Les premieres voies, savoir le ventricule, le duodenum, le jejunum, sont le siége où réside la matiere viciée qui produit cette fievre ; de-là vient qu’elle est ordinairement accompagnée de vents, de dégoûts, de nausées, d’envies de vomir, & d’inquiétudes autour de la région des intestins. Sa durée est longue, quand le vice qui l’occasionne est considérable & enraciné. Elle cesse souvent d’elle-même sans le secours de la nature, au moyen des déjections, ou par l’art qui met en usage les émétiques & les purgatifs joints aux stomachiques.

Ses prognostiques. La fievre quotidienne légitime, & produite par l’atonie des visceres, est de longue durée ; celle au contraire qui est erratique se guérit aisément. La même fievre qui succede à d’autres fievres intermittentes, & sur-tout à la fievre quarte, est dangereuse, suivant la remarque de Celse.

La fievre quotidienne qui laisse une intermission totale de l’accès, prend au contraire un aspect favorable. Si au commencement du paroxysme, il arrive quelque déjection par haut ou par bas, c’est bonne marque, quand les forces sont entieres. Pareillement la sueur qui survient sur le déclin de l’accès, de même qu’une décharge copieuse d’urine avec sédiment après le paroxysme, concourt à annoncer la prompte fin de la maladie.

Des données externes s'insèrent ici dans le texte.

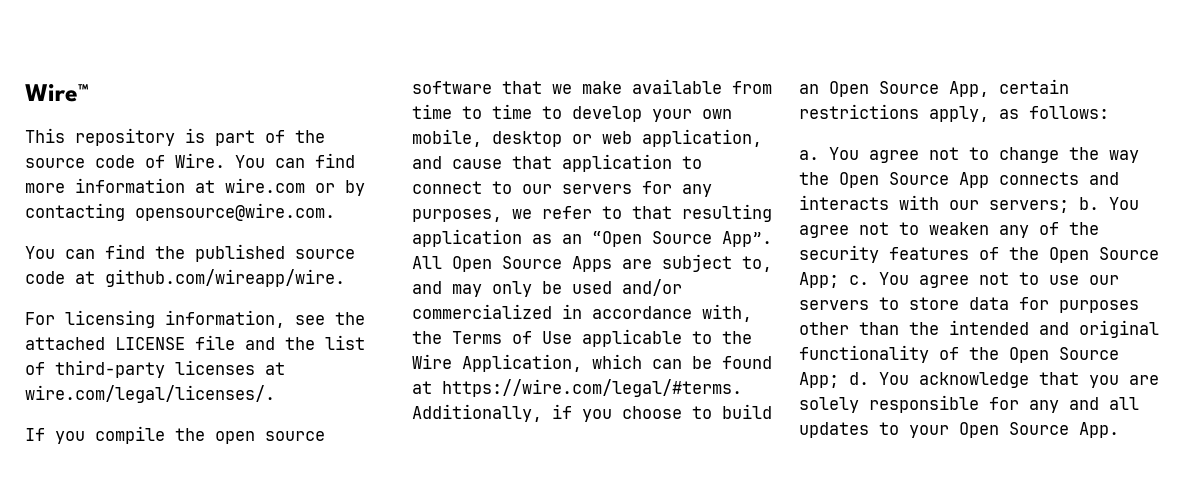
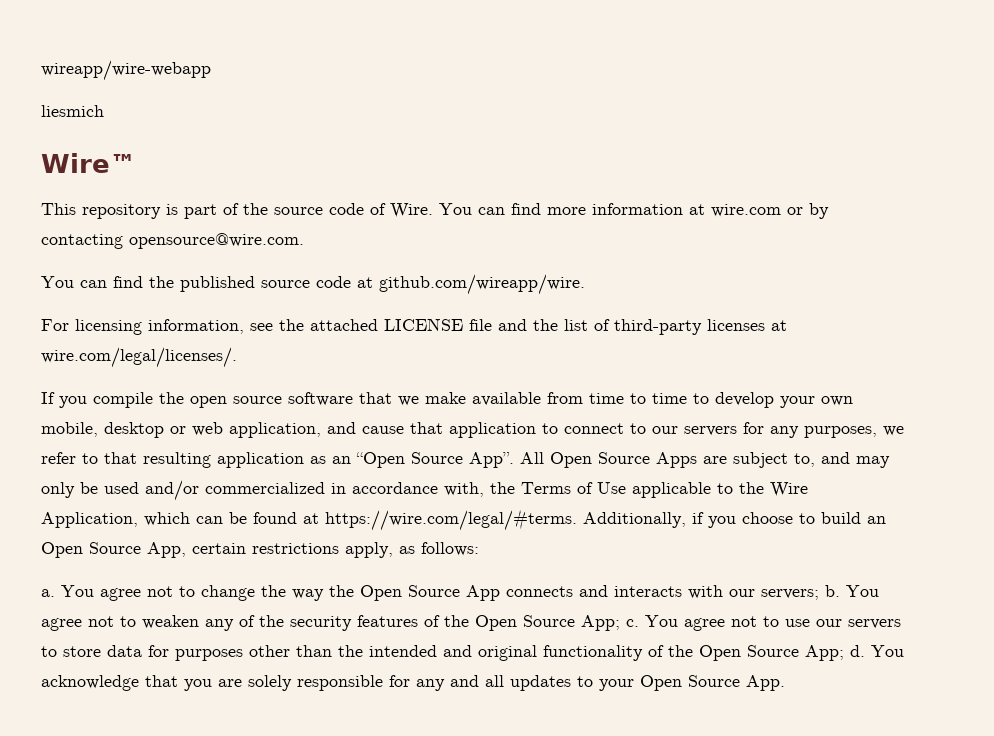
(25, 92) none -> [41,60,211,81] [41,105,104,117] wireapp/wire-webapp // liesmich //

Sa méthode curative. Elle consiste, 1°. à chasser des premieres voies, par les émonctoires convenables, les humeurs nuisibles qui s’y sont amassées, après les avoir préparées ; 2°. fortifier les visceres qui sont dans l’atonie ; 3°. rétablir la circulation dans les visceres du bas-ventre, qui sont les organes destinés à l’élaboration du chyle.

On remplit la premiere intention par des remedes incisifs & détersifs, ainsi que par les sels neutres. Après avoir évacué les impuretés contenues dans les premieres voies, on fortifie le ton des visceres par des pilules balsamiques ; ensuite on emploie les élixirs amers mêlés avec des chalybés. On varie l’usage de ces remedes suivant le tempérament, l’âge, la constitution, le sexe, & les causes de la maladie. On provoque un peu la sueur qui est sur le point de paroître, par le repos, & des boissons chaudes un peu corroborantes.

Observations pratiques. Le traitement de ces fievres demande de la circonspection pour les empêcher de dégénérer en mal chronique. Il faut sur-tout s’abstenir de tout purgatif, sudorifique, & émétique violent. On doit préparer & disposer la matiere peccante à un flux salutaire, en employant de légers purgatifs ou émétiques avant le retour de l’accès. Si cette fievre est accompagnée d’enflure d’estomac, il faut raffermir cette partie par des épithèmes corroborans appliqués sur la région de l’épigastre. Dans les quotidiennes erratiques & autres, après l’emploi des remedes ci-dessus indiqués, l’électuaire de quinquina & de cascarille est d’un excellent usage. La saignée n’est indiquée que dans la pléthore occasionnée par la suppression du flux menstruel ou hémorrhoïdal, & alors on doit ouvrir la veine dans le commencement de la maladie. (Le Chevalier de Jaucourt.)